Well that was a short honeymoon.
Some large shareholders who participated in Facebook’s initial public offering have turned around and sued the company, its CEO, and its bankers claiming that just before the IPO the company and bankers materially lowered their revenue forecasts for next year and didn’t tell them. That, they claim, is why the stock declined almost 20% after launching at $38 per share, almost 100 times last year’s earnings.
I suppose it’s the American way to find someone to sue when something goes wrong, but this is ridiculous. When you play the lottery, you can’t sue the State when you lose. Facebook is a young company with an evolving business model and an inexperienced CEO. In a late filing with the SEC the company disclosed that users are growing faster than ad revenue. Well, duh. Facebook’s challenge of turning users into revenue is hardly breaking news.

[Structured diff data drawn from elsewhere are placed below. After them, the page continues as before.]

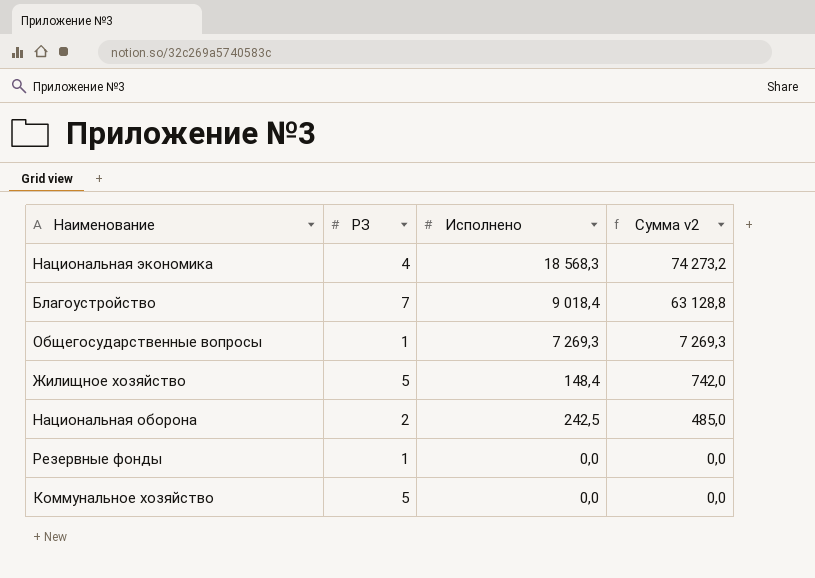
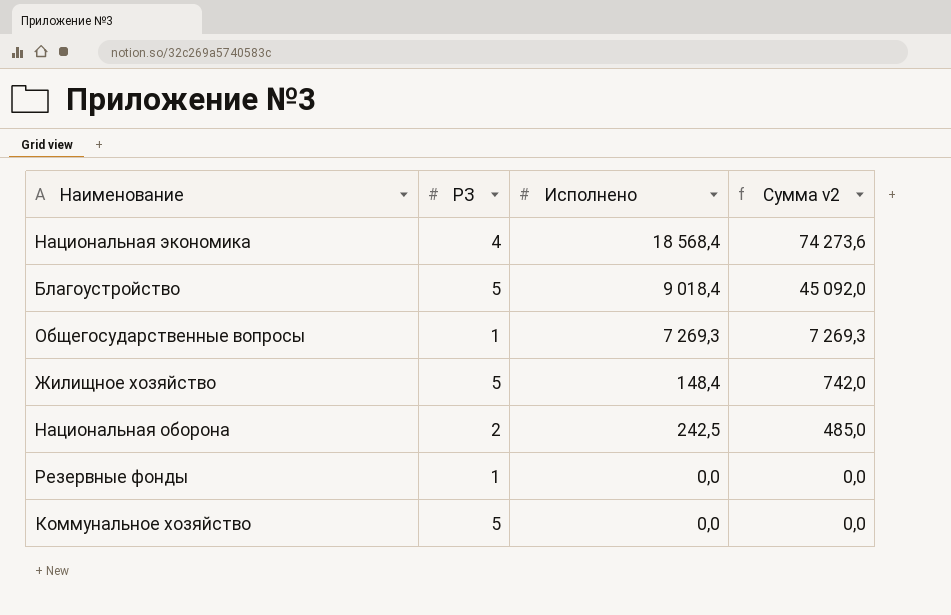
Национальная экономика | Исполнено: 18 568,3 -> 18 568,4
Национальная экономика | Сумма v2: 74 273,2 -> 74 273,6
Благоустройство | РЗ: 7 -> 5
Благоустройство | Сумма v2: 63 128,8 -> 45 092,0

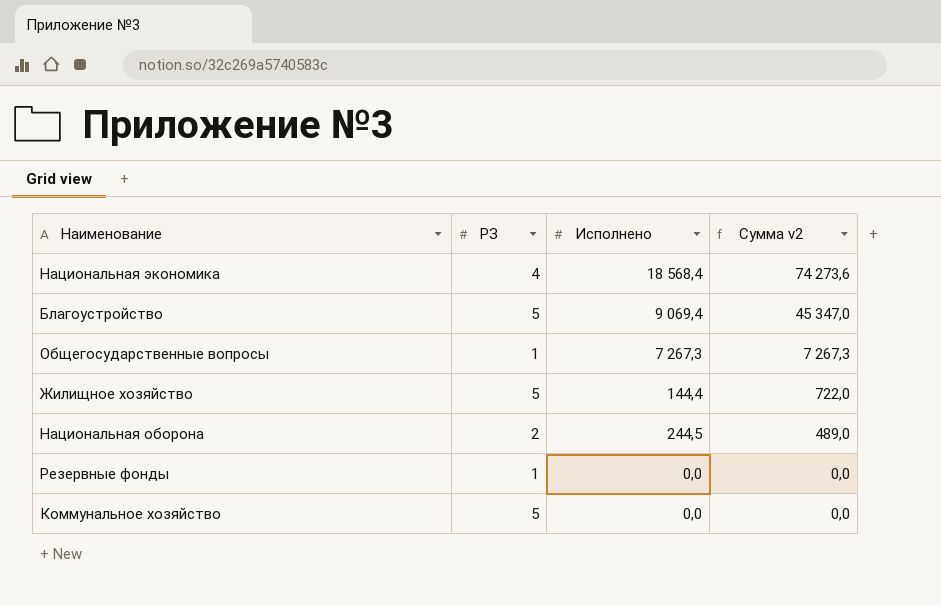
Благоустройство | Исполнено: 9 018,4 -> 9 069,4
Благоустройство | Сумма v2: 45 092,0 -> 45 347,0
Общегосударственные вопросы | Исполнено: 7 269,3 -> 7 267,3
Общегосударственные вопросы | Сумма v2: 7 269,3 -> 7 267,3
Жилищное хозяйство | Исполнено: 148,4 -> 144,4
Жилищное хозяйство | Сумма v2: 742,0 -> 722,0
Национальная оборона | Исполнено: 242,5 -> 244,5
Национальная оборона | Сумма v2: 485,0 -> 489,0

Besides a coming at a grotesque price, the company increased the number of shares on offer by 25%, and days before the IPO the news wires were full of the story that GM was pulling its miniscule ad presence from the site. The fact that analysts used the late S-1 amendment to revise their revenue estimates doesn’t mean they broke the law.
Still, this will be a distraction for Zuckerberg. He may have masterfully managed the social-networking mosh pit that was bubbling in 2004, dealing with an aggressive press, lawsuits, and technological problems, but now he has to deal with the SEC, Nasdaq, FINRA, and other alphabet-soup regulatory agencies who are obligated to investigate whenever a crybaby investor complains.
The real victims of the Facebook fiasco may be other tech firms that were hoping to go public. It’s taken 10 years for the tech IPO market to thaw after the dot-com bust. If these problems put it back into a deep freeze, we’ll all feel the chill.